START Input for this task

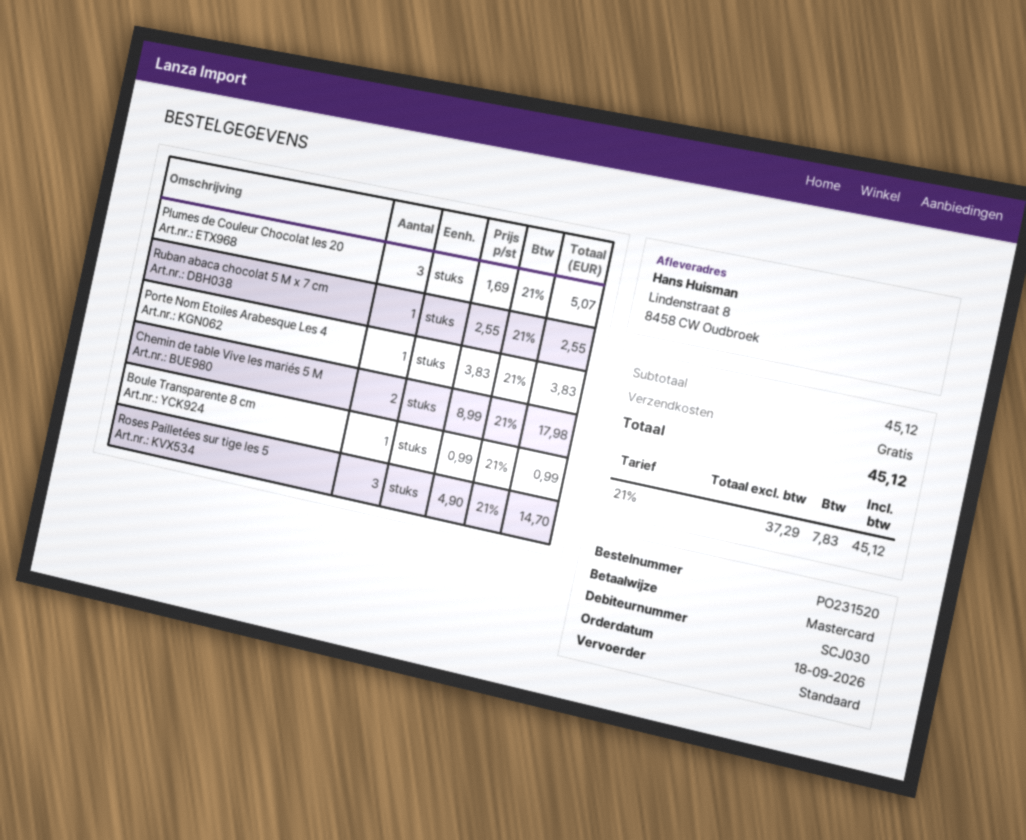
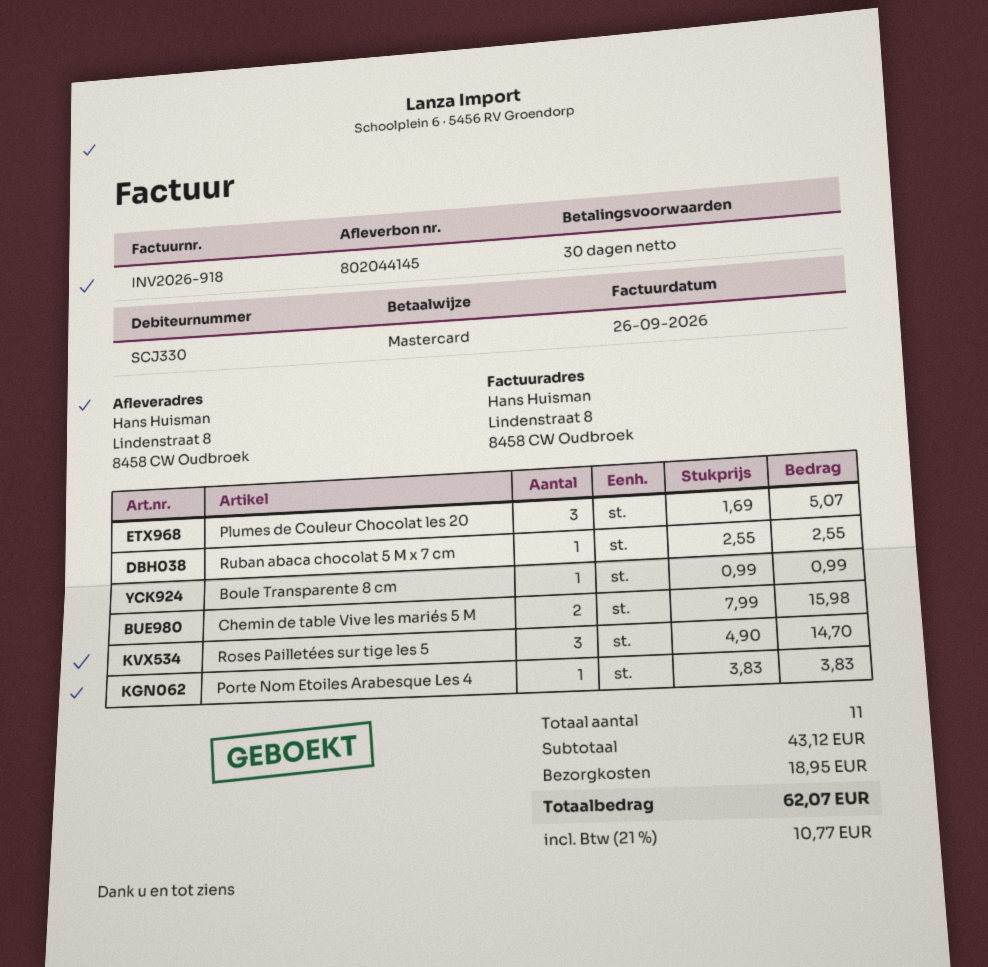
customer number: SCJ030 -> SCJ330
Chemin de table Vive les mariés 5 M: 2 x 8.99 = 17.98 -> 2 x 7.99 = 15.98
subtotal: 45.12 -> 43.12
shipping: 0.00 -> 18.95
tax: 21% = 7.83 -> 21% = 10.77
total: 45.12 -> 62.07

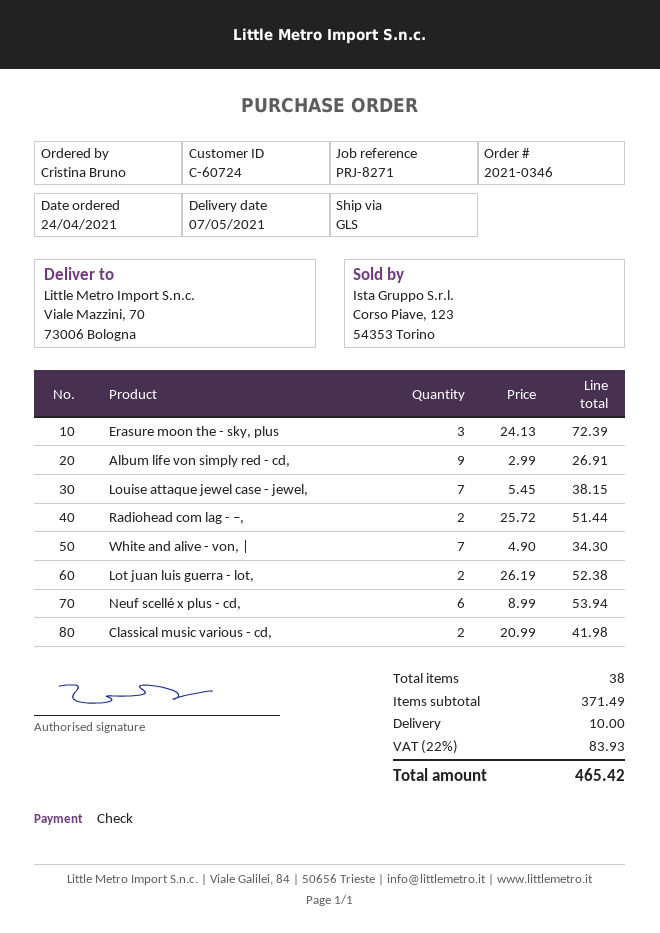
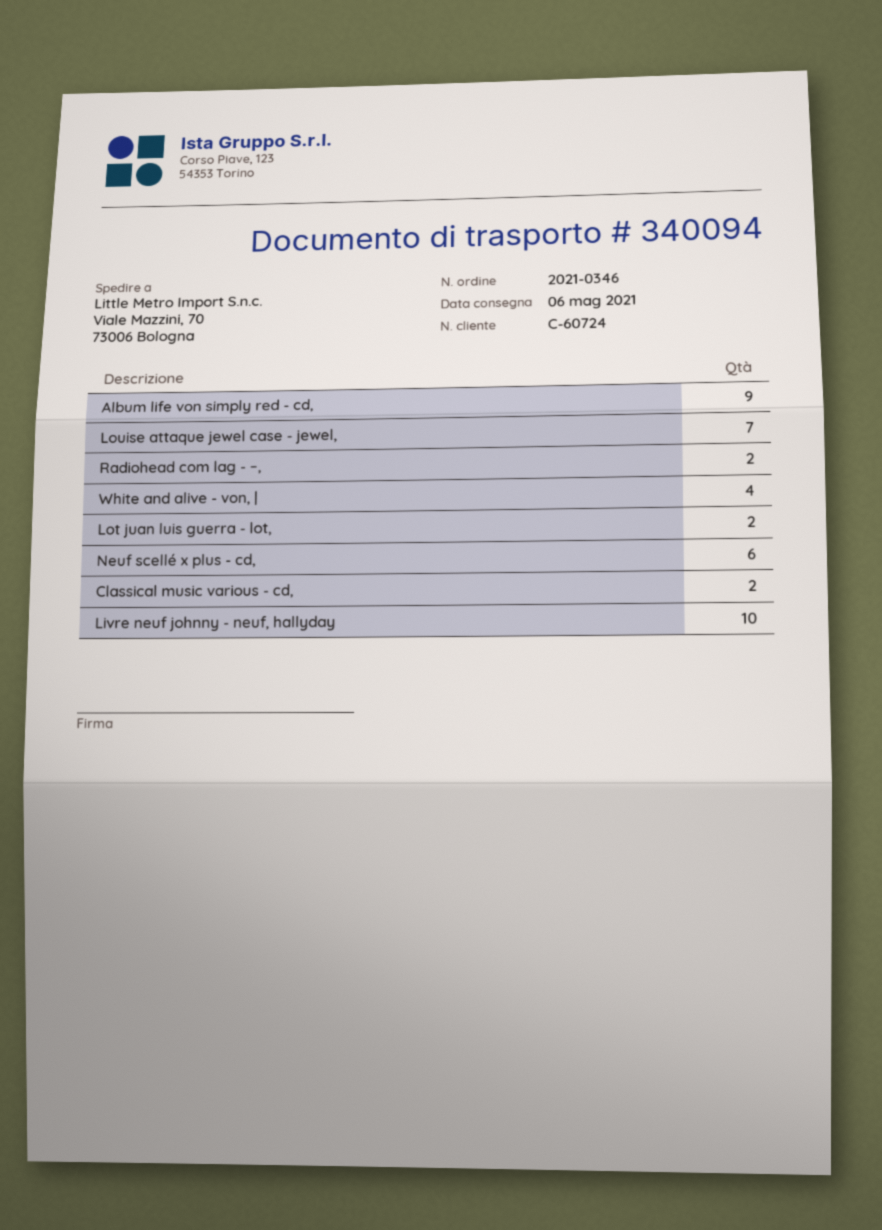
delivery date: 2021-05-07 -> 2021-05-06
Erasure moon the - sky, plus: 3 -> none
White and alive - von, |: 7 -> 4
Livre neuf johnny - neuf, hallyday: none -> 10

END Input for this task

- _What the task requires_: Gather all lines with the string "none" from the data.

- _Answer to this task_:
Erasure moon the - sky, plus: 3 -> none
Livre neuf johnny - neuf, hallyday: none -> 10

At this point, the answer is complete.